Customer: AI | Published: 10.02.2026

I have a collection of X-ray studies and I need a robust deep-learning model that can look at each image and instantly tell me which predefined category it belongs to (e.g., chest PA vs. chest lateral, cervical spine, hand, etc.). The job is strictly about classifying the type of X-ray, not diagnosing any pathology. Here is what I already have and what I expect from you: • A curated folder structure with several thousand labelled PNG and DICOM files that you can download from my secure server. • A preference for Python with either PyTorch or TensorFlow/Keras—use whichever framework you feel will achieve the best accuracy and fastest inference on a modern GPU. • Clean, reproducible code (Jupyter notebook or script) plus a short README that explains environment setup, training commands, and how to run inference on a single file or a batch. • A trained model file and a simple inference function/CLI that returns the predicted class and confidence score.

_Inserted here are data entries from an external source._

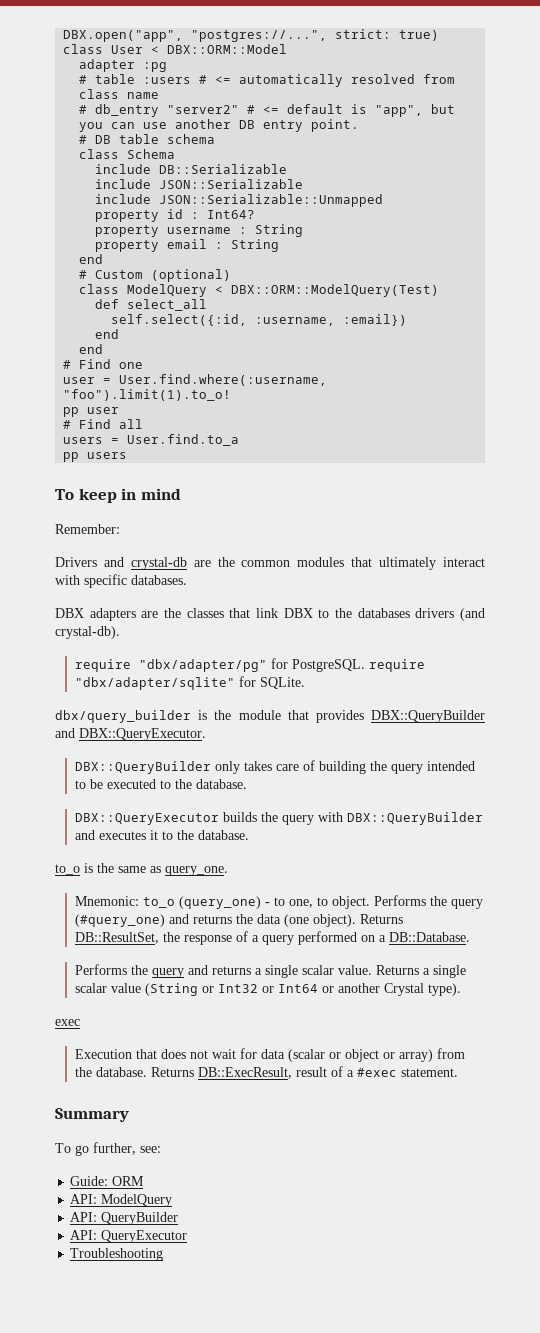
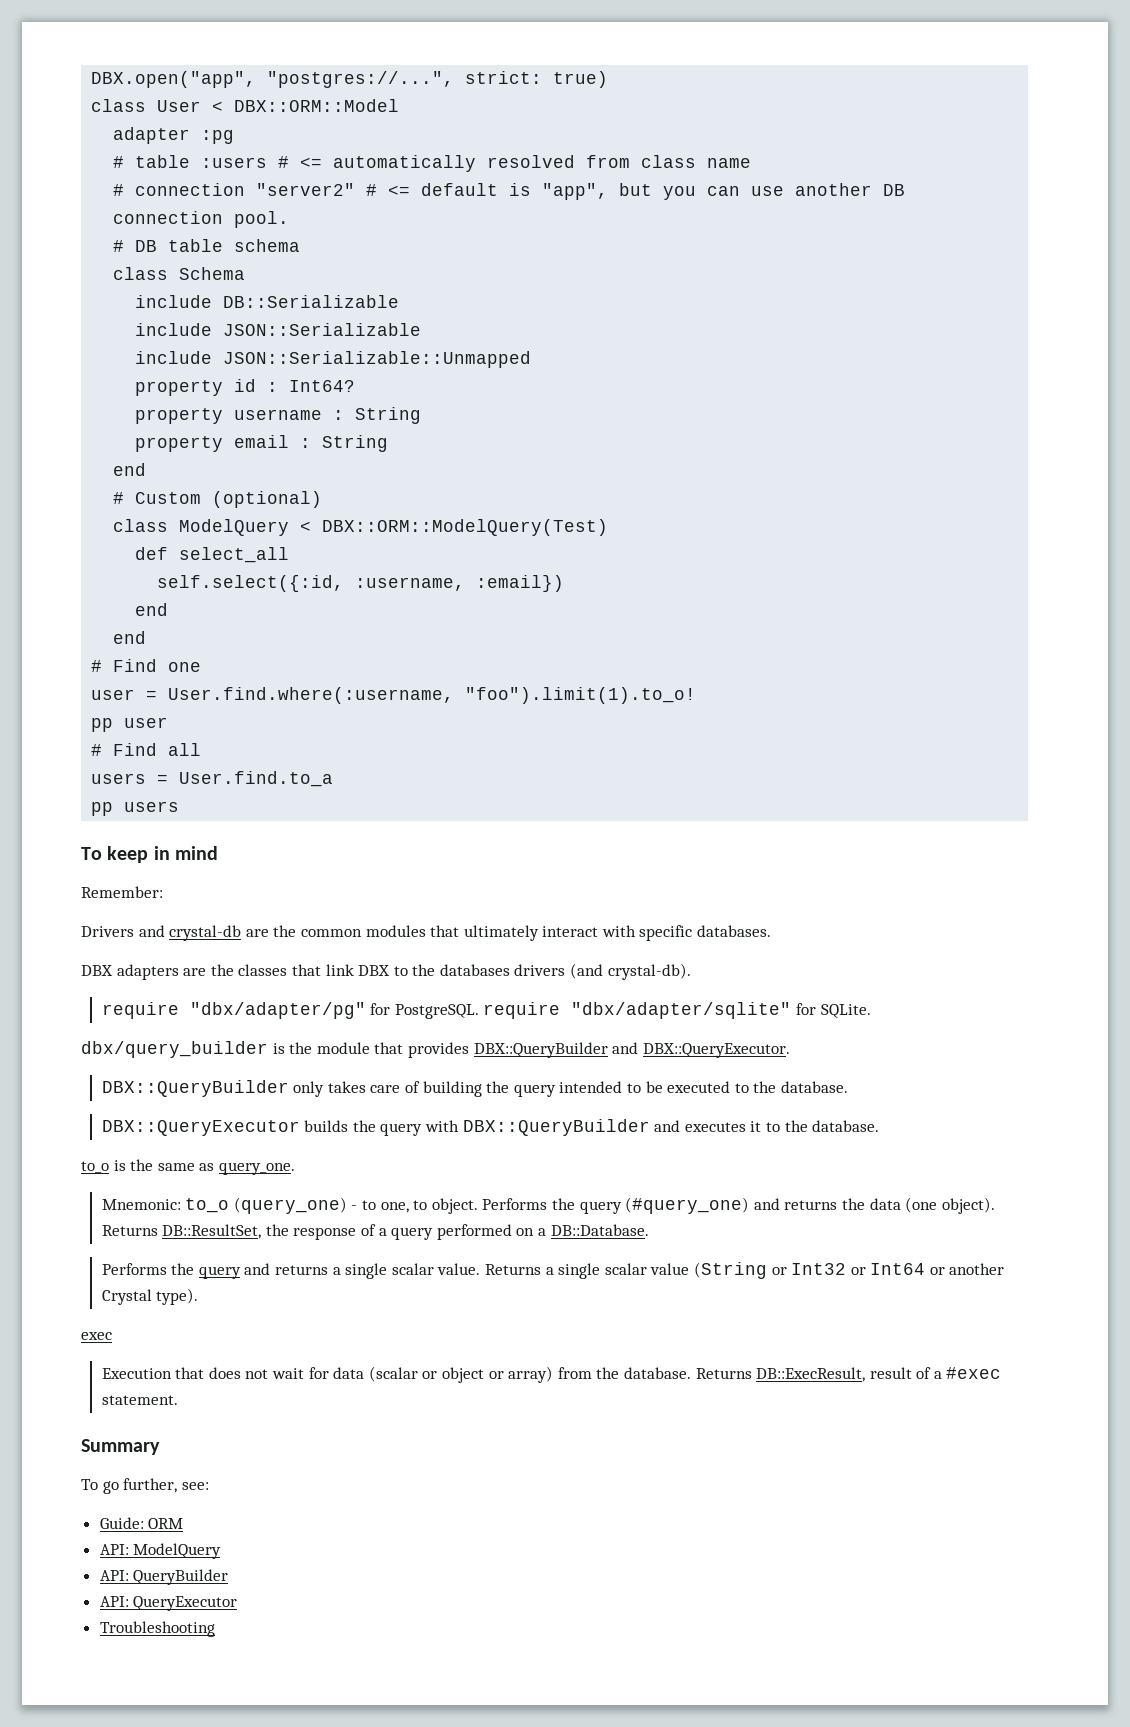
[95,104,160,117] db_entry -> [135,183,246,196] connection
[263,119,360,132] entry point. -> [113,211,290,228] connection pool.

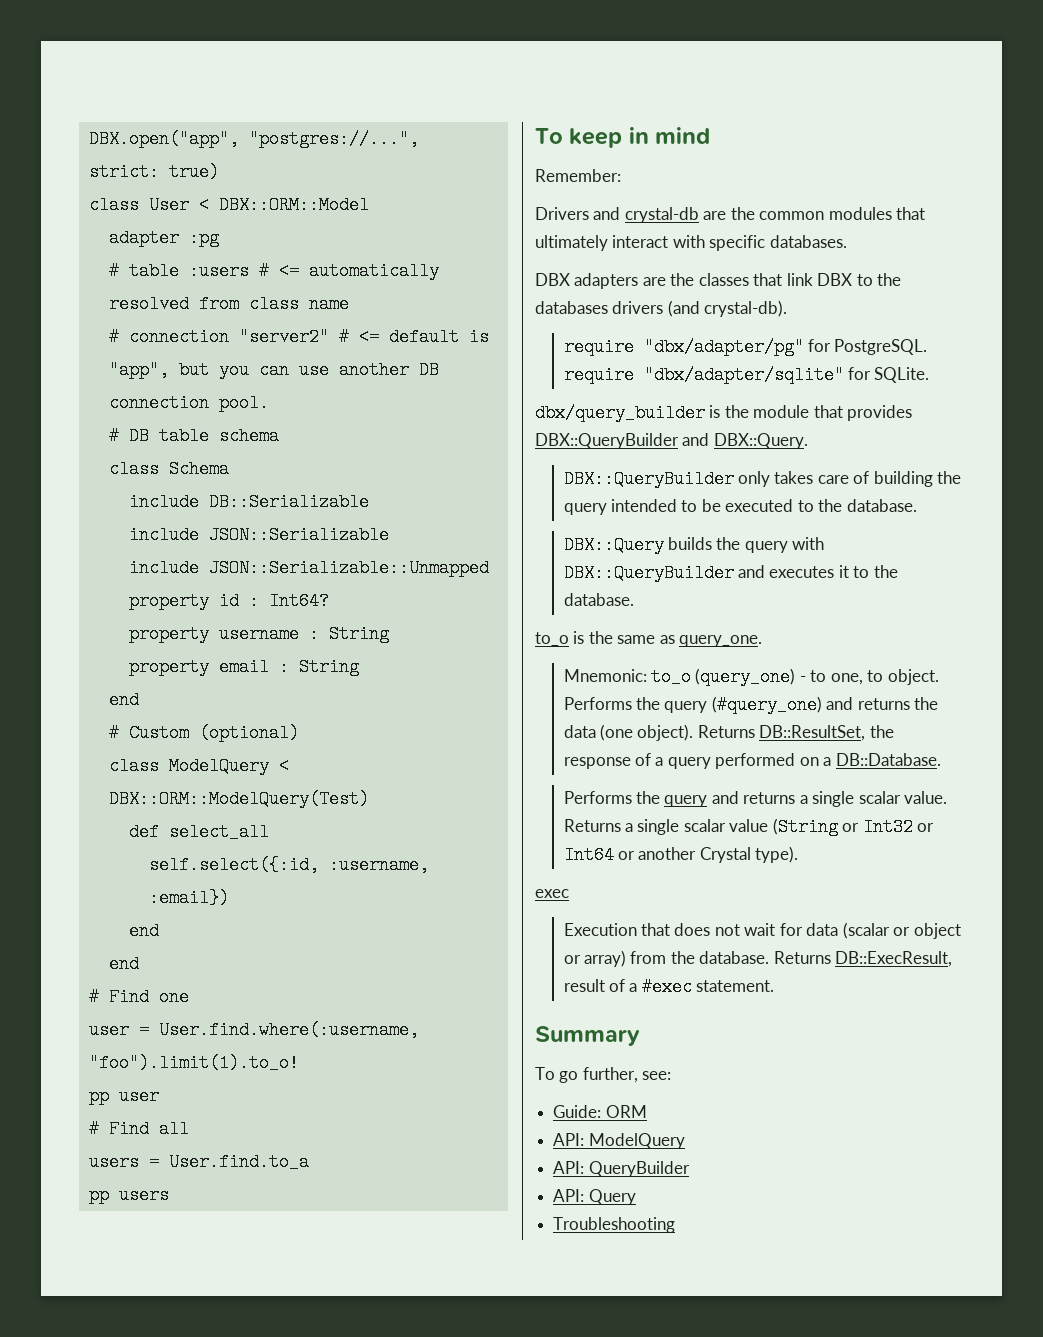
[642,1043,790,1058] DBX::QueryExecutor. -> [713,433,808,449] DBX::Query.
[101,1120,300,1136] DBX::QueryExecutor -> [563,536,664,554] DBX::Query
[133,1596,238,1611] QueryExecutor -> [588,1189,636,1205] Query

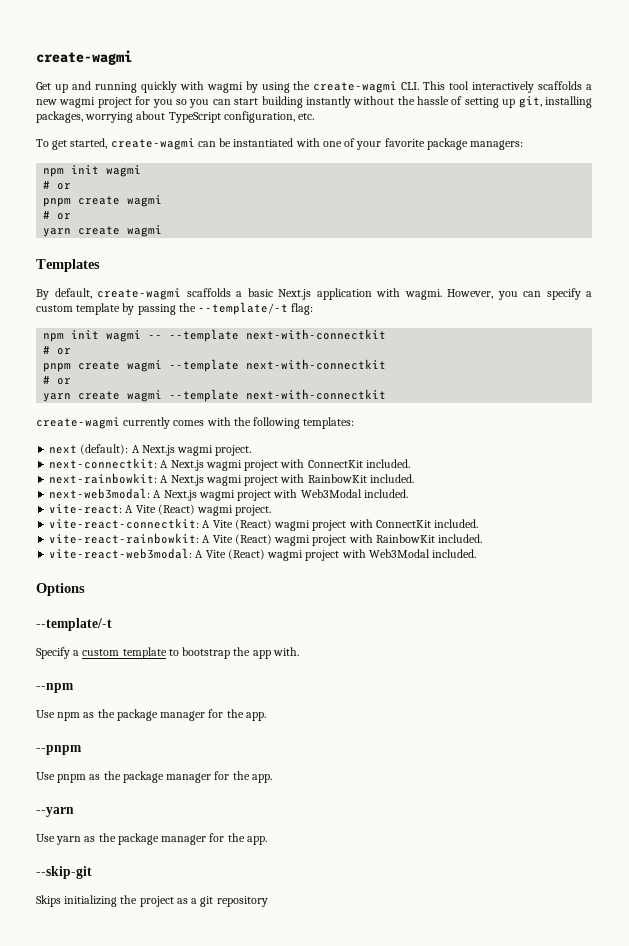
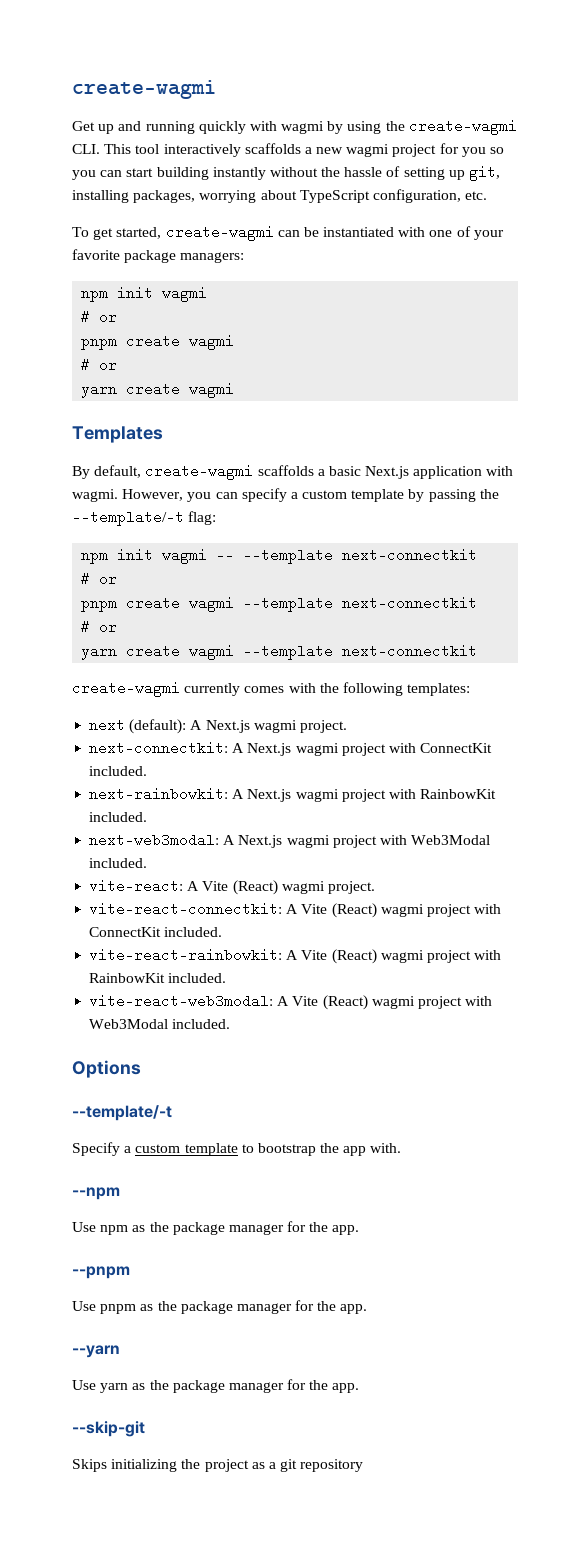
[246,329,387,340] next-with-connectkit -> [342,548,478,562] next-connectkit
[246,359,387,370] next-with-connectkit -> [342,596,478,610] next-connectkit
[246,389,387,400] next-with-connectkit -> [342,644,478,658] next-connectkit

Acceptance criteria 1. Top-1 accuracy ≥ 95 % on my held-out validation set. 2. No patient-identifiable metadata must be written to disk or logged. 3. The entire project must run inside Docker or a clearly documented virtual environment so I can reproduce the results on my end. If you have prior experience with medical imaging (DICOM handling, pydicom, MONAI, fastai medical add-ons, etc.) that will be a big plus. I’m ready to hand over the dataset and answer any domain questions as soon as we agree on the timeline.